Intuitively, the fundamental theorem of calculus states that "the total change is the sum of all the little changes". $f'(x) \, dx$ is a tiny change in the value of $f$. You add up all these tiny changes to get the total change $f(b) - f(a)$.
In more detail, chop up the interval $[a,b]$ into tiny pieces:
\begin{equation}
a = x_0 < x_1 < \cdots < x_N = b.
\end{equation}
Note that the total change in the value of $f$ across the interval $[a,b]$ is the sum of the changes in the value of $f$ across all the tiny subintervals $[x_i,x_{i+1}]$:
\begin{equation}
f(b) - f(a) = \sum_{i=0}^{N-1} f(x_{i+1}) - f(x_i).
\end{equation}
(The total change is the sum of all the little changes.)
But, $f(x_{i+1}) - f(x_i) \approx f'(x_i)(x_{i+1} - x_i)$.
Thus,
\begin{align}
f(b) - f(a) & \approx \sum_{i=0}^{N-1} f'(x_i) \Delta x_i \\
& \approx \int_a^b f'(x) \, dx,
\end{align}
where $\Delta x_i = x_{i+1} - x_i$.
We can convert this intuitive argument into a rigorous proof.
It helps a lot that we can use the mean value theorem to replace the approximation
$f(x_{i+1}) - f(x_i) \approx f'(x_i) (x_{i+1} - x_i)$
with the exact equality
$f(x_{i+1}) - f(x_i) = f'(c_i) (x_{i+1} - x_i)$
for some $c_i \in (x_i,x_{i+1})$.
This gives us
\begin{align}
f(b) - f(a) & =\sum_{i=0}^{N-1} f'(c_i) \Delta x_i.
\end{align}
Given $\epsilon > 0$, it's possible to partition $[a,b]$ finely enough that
that the Riemann sum
$\sum_{i=0}^{N-1} f'(c_i) \Delta x_i$ is within $\epsilon$
of $\int_a^b f'(x) \, dx$. (This is one definition of
Riemann integrability.)
Since $\epsilon > 0$ is arbitrary, this implies that
$f(b) - f(a) = \int_a^b f'(x) \, dx$.
The fundamental theorem of calculus is a perfect example of a theorem where: 1) the intuition is extremely clear; 2) the intuition can be converted directly into a rigorous proof.
Background knowledge:
The approximation $f(x_{i+1}) - f(x_i) \approx f'(x_i) (x_{i+1} - x_i)$
is just a restatement of what I consider to be the most important idea in calculus: if $f$ is differentiable at $x$, then
\begin{equation}
f(x + \Delta x) \approx f(x) + f'(x) \Delta x.
\end{equation}
The approximation is good when $\Delta x$ is small.

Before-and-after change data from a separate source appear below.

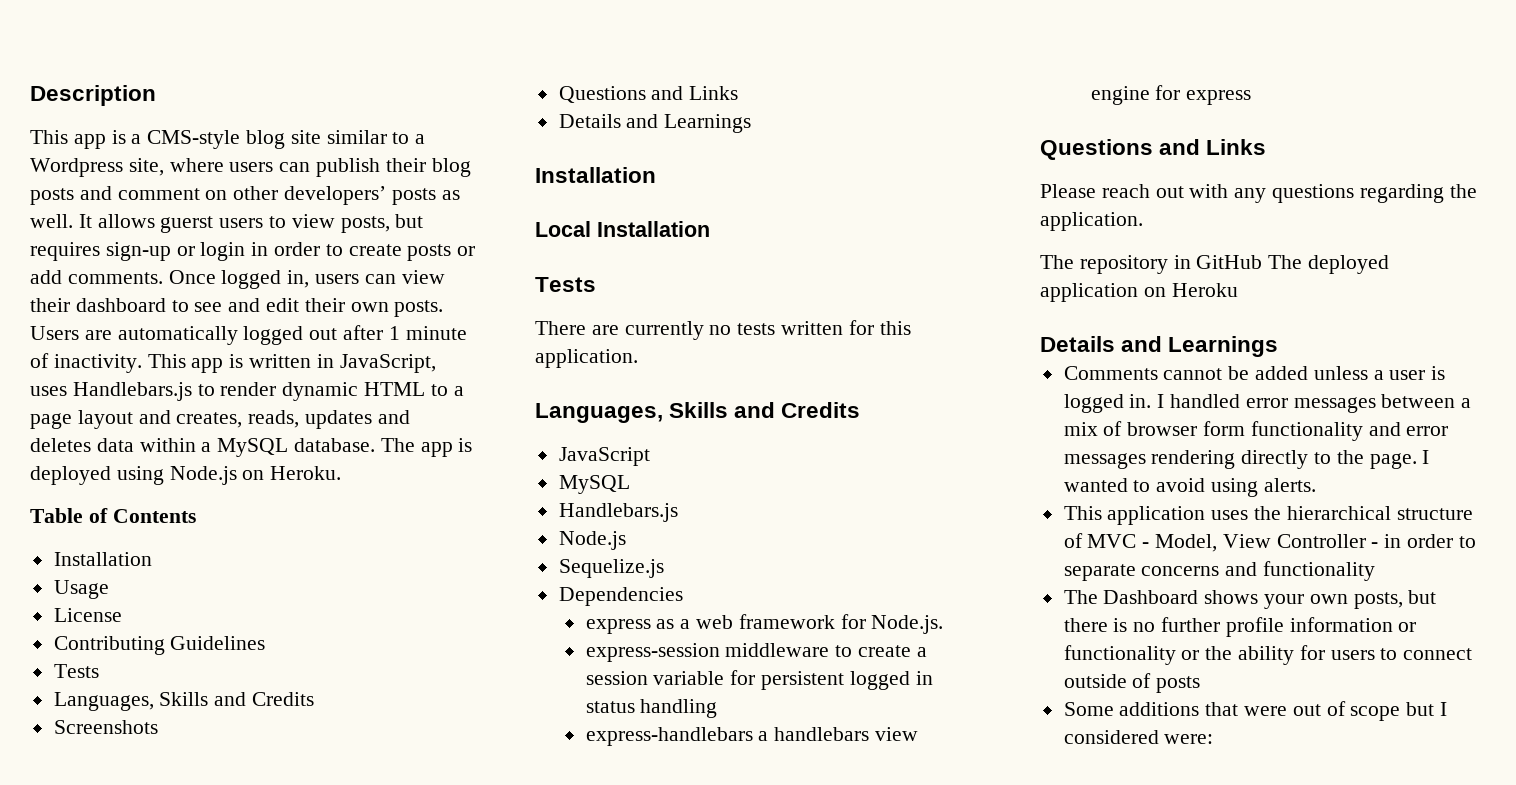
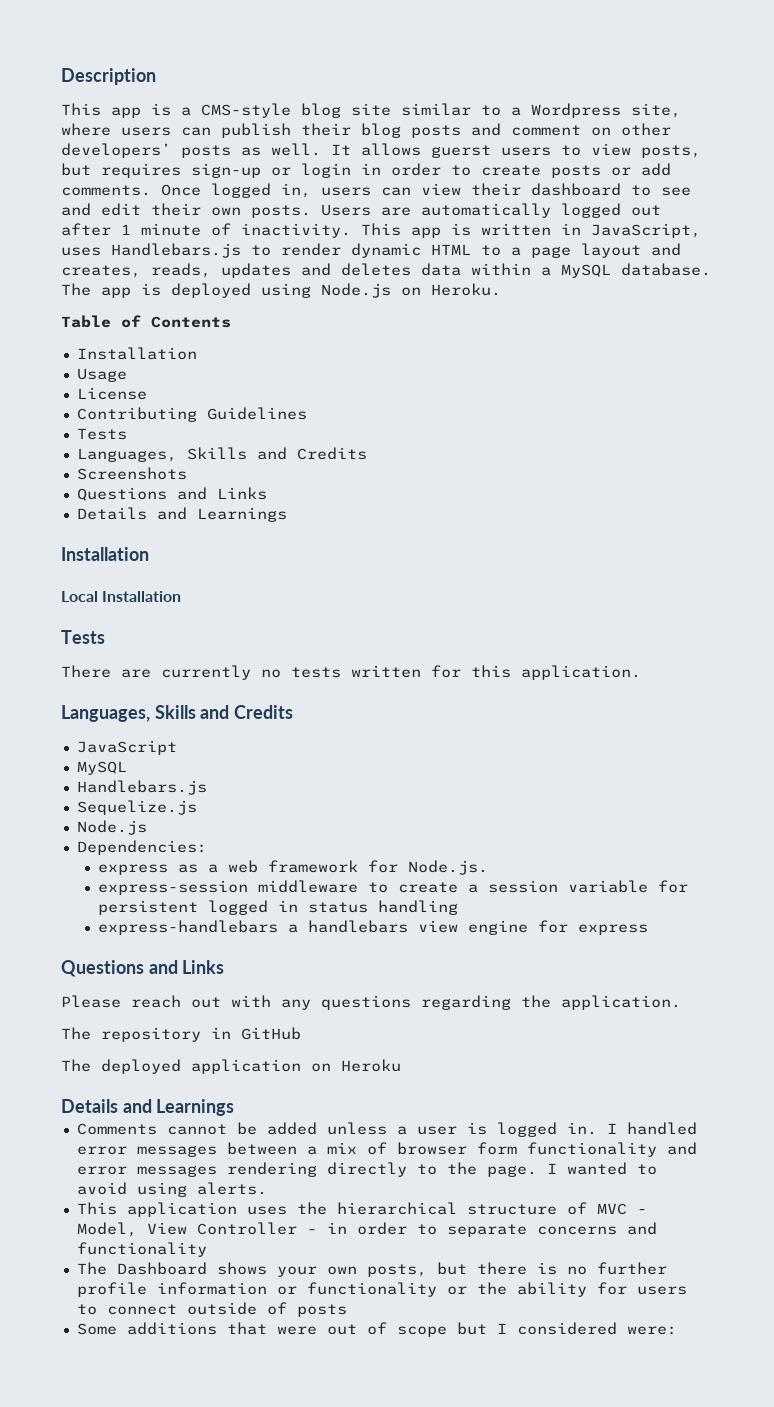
(678, 512) none -> [76,800,197,815] // Sequelize.js
[558,559,664,578] [558,587,683,606] Sequelize.js // Dependencies -> [76,840,207,855] Dependencies:
(1263, 262) none -> (301, 1033) //

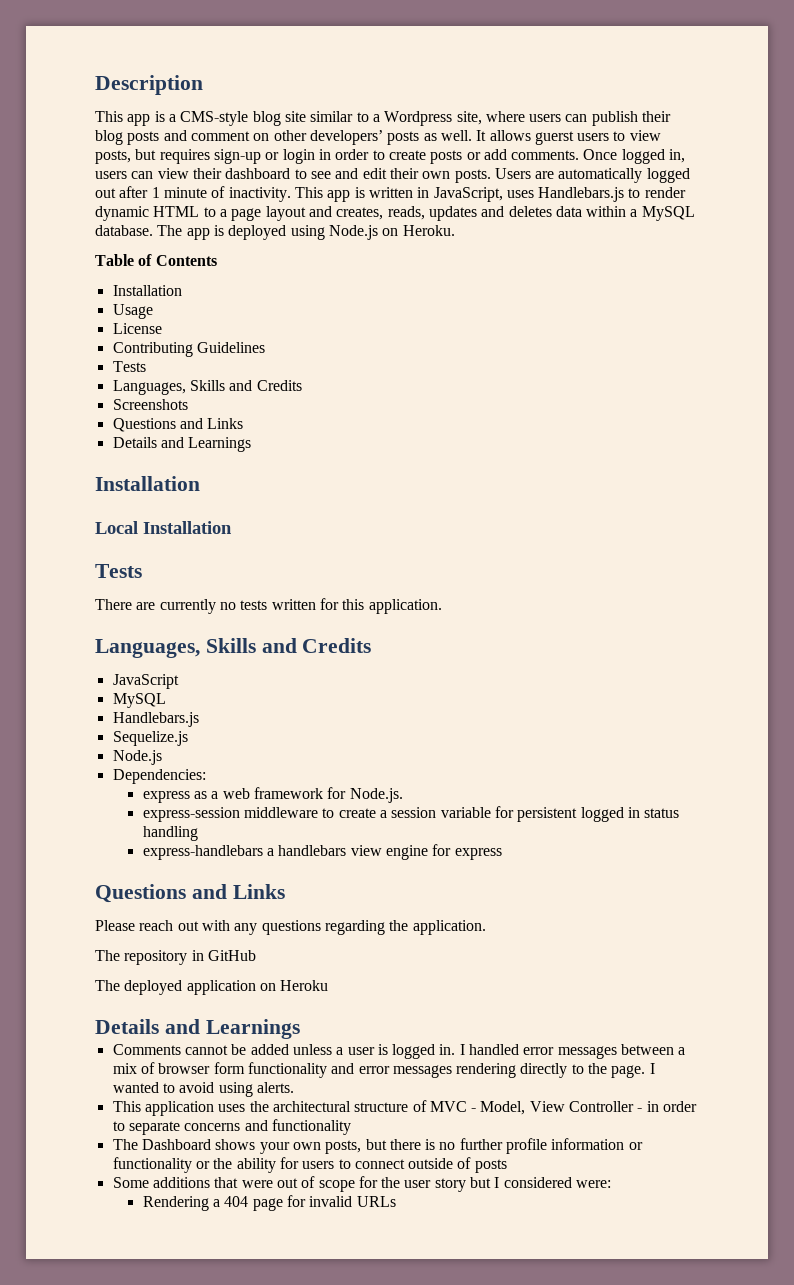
[336,1202,457,1215] hierarchical -> [272,1101,351,1112] architectural
(447, 1331) none -> [358,1176,466,1192] for the user story
(677, 1330) none -> [142,1195,396,1211] // Rendering a 404 page for invalid URLs

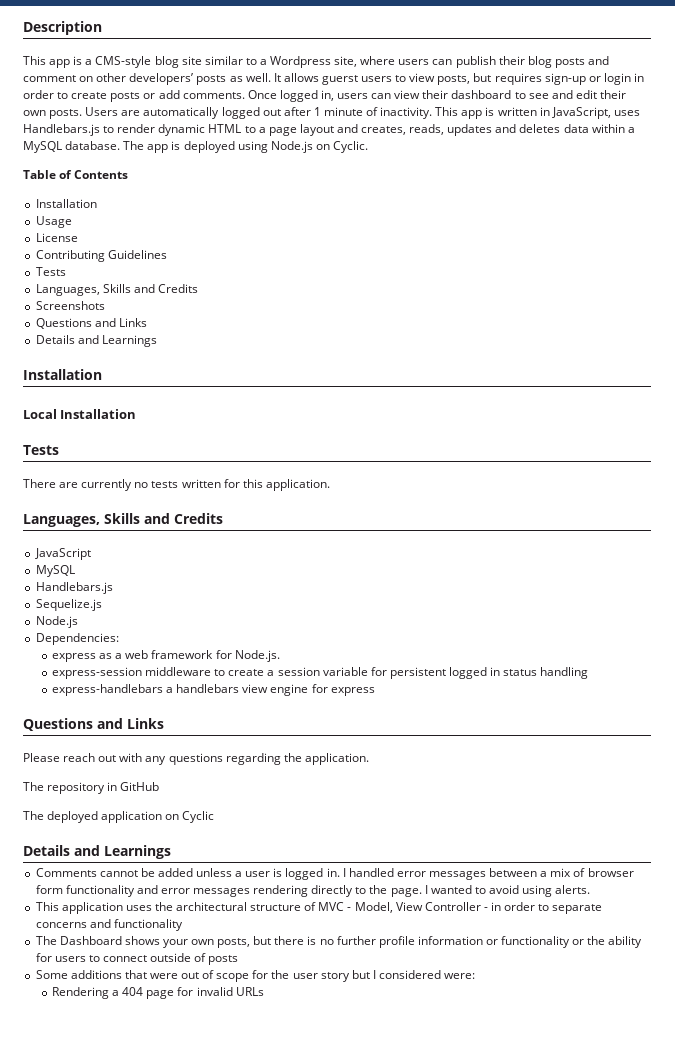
[402,225,455,236] Heroku. -> [332,141,368,153] Cyclic.
[280,980,329,991] Heroku -> [182,811,215,823] Cyclic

This approximation is essentially the definition of $f'(x)$:
\begin{equation}
f'(x) = \lim_{\Delta x \to 0} \frac{f(x + \Delta x) - f(x)}{\Delta x}.
\end{equation}
If $\Delta x$ is a tiny nonzero number, then we have
\begin{align}
& f'(x) \approx \frac{f(x + \Delta x) - f(x)}{\Delta x} \\
\iff & f(x + \Delta x) \approx f(x) + f'(x) \Delta x.
\end{align}
Indeed, the whole point of $f'(x)$ is to give us a local linear approximation to $f$ at $x$, and the whole point of calculus is to study functions which are "locally linear" in the sense that a good linear approximation exists. The term "differentiable" could even be replaced with the more descriptive term "locally linear".
With this view of what calculus is, we see that calculus and linear algebra are connected at the most basic level. In order to define "locally linear" in the case where $f: \mathbb R^n \to \mathbb R^m$, we first have to invent linear transformations. In order to understand the local linear approximation to $f$ at $x$, which is a linear transformation, we have to invent linear algebra.